First Australian port was Fremantle, then Adelaide, followed by Melbourne, Sydney, and Brisbane. You can imagine my surprise when nothing was destroyed here. This was followed by the long, slow train trip to Townsville where the person lived who guaranteed for us to arrive in Australia.

We stayed there a year before moving to Brisbane. Now, building a life started in earnest. We boarded with a family before my parents bought a run-down house that needed massive renovations.

No one had any money so, all the migrants exchanged services as house repairs were needed, roof repairers, plumbers, concreters, electricians, my parents did their own painting. and so on. People grew their vegetables in their back yards and joined consortiums to buy other foods cheaper in bulk.

When I was about 12, my mother decided I should learn the piano. Up the road from where she had her dressmaking shop/business was a piano teacher, an elderly lady. Once a week I would go there for a lesson. She was strict and often hit my knuckles with a ruler when my hand position was not to her liking. But I liked her, and I grew to love the piano.

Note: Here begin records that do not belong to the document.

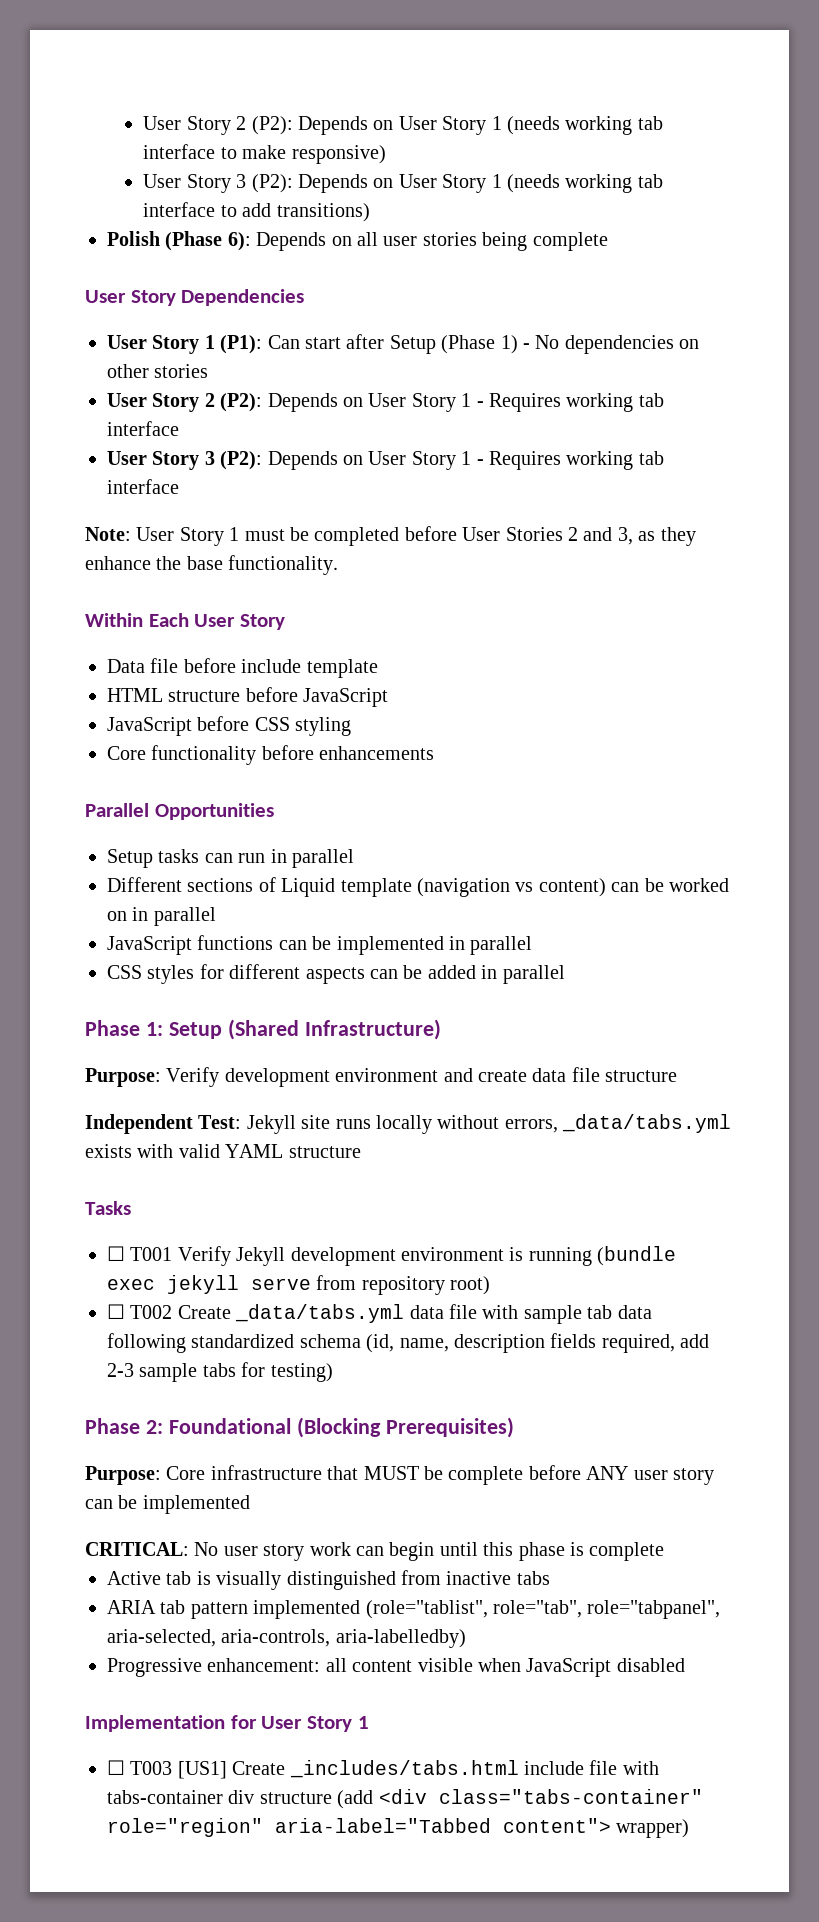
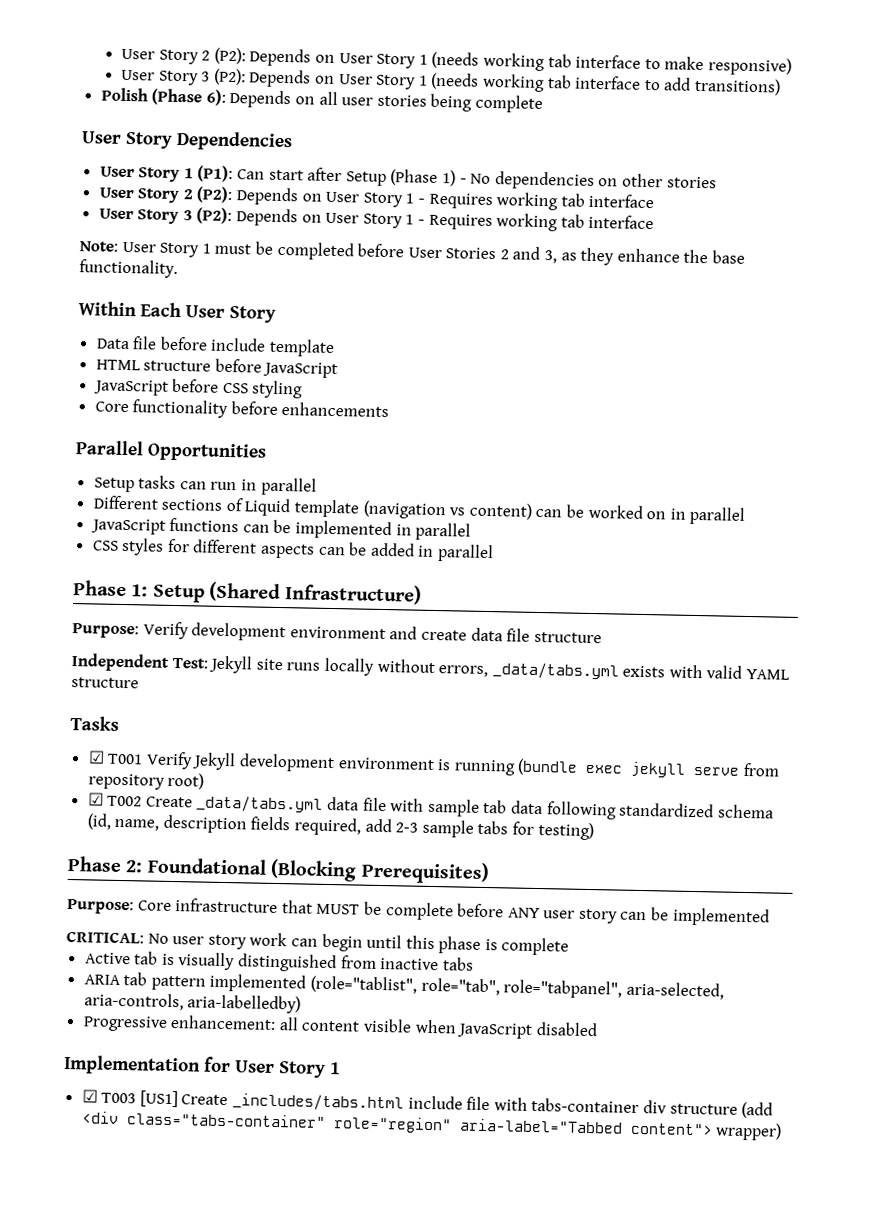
- ☐ T001 Verify Jekyll development environment is running (bundle exec jekyll serve from repository root)
+ ☑ T001 Verify Jekyll development environment is running (bundle exec jekyll serve from repository root)
- ☐ T002 Create _data/tabs.yml data file with sample tab data following standardized schema (id, name, description fields required, add 2-3 sample tabs for testing)
+ ☑ T002 Create _data/tabs.yml data file with sample tab data following standardized schema (id, name, description fields required, add 2-3 sample tabs for testing)
- ☐ T003 [US1] Create _includes/tabs.html include file with tabs-container div structure (add <div class="tabs-container" role="region" aria-label="Tabbed content"> wrapper)
+ ☑ T003 [US1] Create _includes/tabs.html include file with tabs-container div structure (add <div class="tabs-container" role="region" aria-label="Tabbed content"> wrapper)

After 4 years, my father regraduated from medical school and could earn money, and so my mother closed the shop. My father had been a doctor in Europe, but Australian law dictated that all such professionals had to redo their studies.

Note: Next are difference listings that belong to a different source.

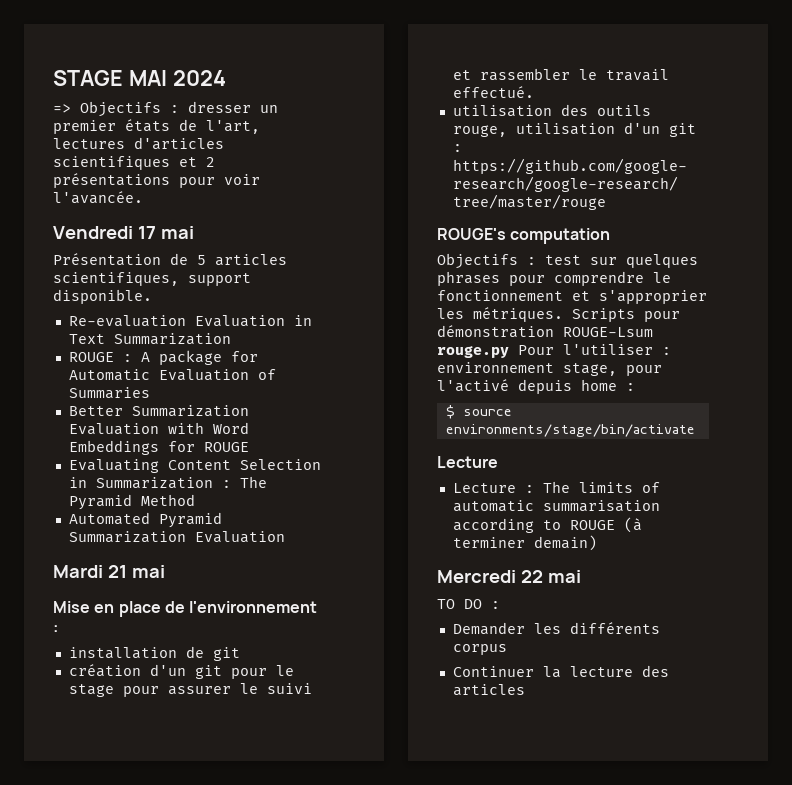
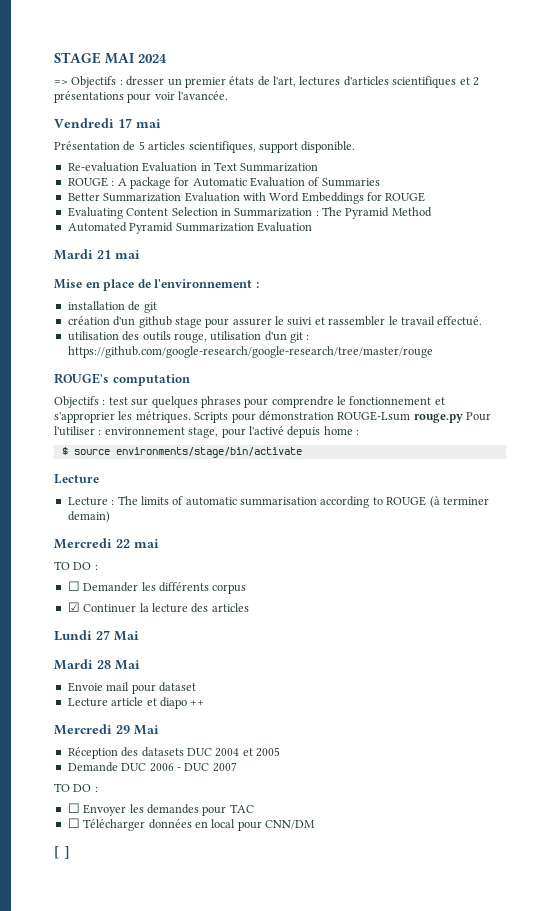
- création d'un git pour le stage pour assurer le suivi et rassembler le travail effectué.
+ création d'un github stage pour assurer le suivi et rassembler le travail effectué.
- Demander les différents corpus
+ ☐ Demander les différents corpus
- Continuer la lecture des articles
+ ☑ Continuer la lecture des articles
+ Lundi 27 Mai
+ Mardi 28 Mai
+ Envoie mail pour dataset
+ Lecture article et diapo ++
+ Mercredi 29 Mai
+ Réception des datasets DUC 2004 et 2005
+ Demande DUC 2006 - DUC 2007
+ TO DO :
+ ☐ Envoyer les demandes pour TAC
+ ☐ Télécharger données en local pour CNN/DM
+ [ ]

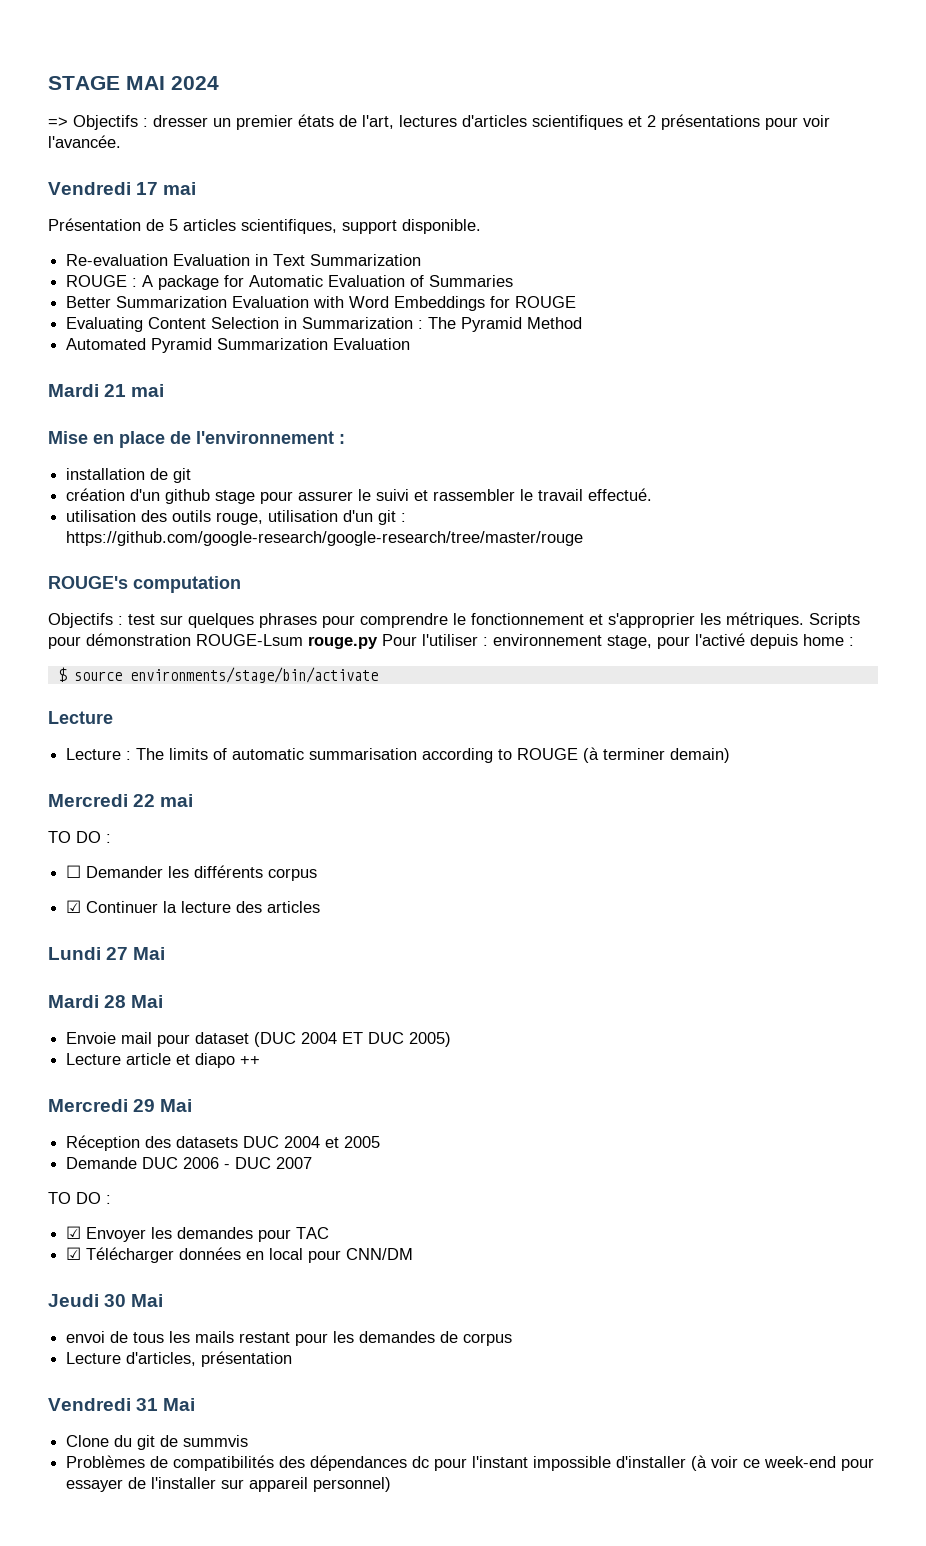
- Envoie mail pour dataset
+ Envoie mail pour dataset (DUC 2004 ET DUC 2005)
- ☐ Envoyer les demandes pour TAC
+ ☑ Envoyer les demandes pour TAC
- ☐ Télécharger données en local pour CNN/DM
+ ☑ Télécharger données en local pour CNN/DM
- [ ]
+ Jeudi 30 Mai
+ envoi de tous les mails restant pour les demandes de corpus
+ Lecture d'articles, présentation
+ Vendredi 31 Mai
+ Clone du git de summvis
+ Problèmes de compatibilités des dépendances dc pour l'instant impossible d'installer (à voir ce week-end pour essayer de l'installer sur appareil personnel)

I was sorry to leave my piano teacher, but my love of the instrument was cemented for life.

Fast forward

As a result, by the time I was 16, I had decided that I wanted to be a professional pianist when I grew up. I went to the Music Conservatorium to engage in advanced study. My teacher and I strongly disagreed in many things. Also, my home life had become a friction factory, no one got on (they soon divorced) and, I decided, I didn’t need another source of friction with my piano teacher.  I was then placed into boarding school.

The photo above is me at the Steinway Showroom in 2011 in New York. Physical tours no longer are offered but, you can do a virtual tour if you follow this link.

Me playing the Steinway grand at the New York showroom in 2011.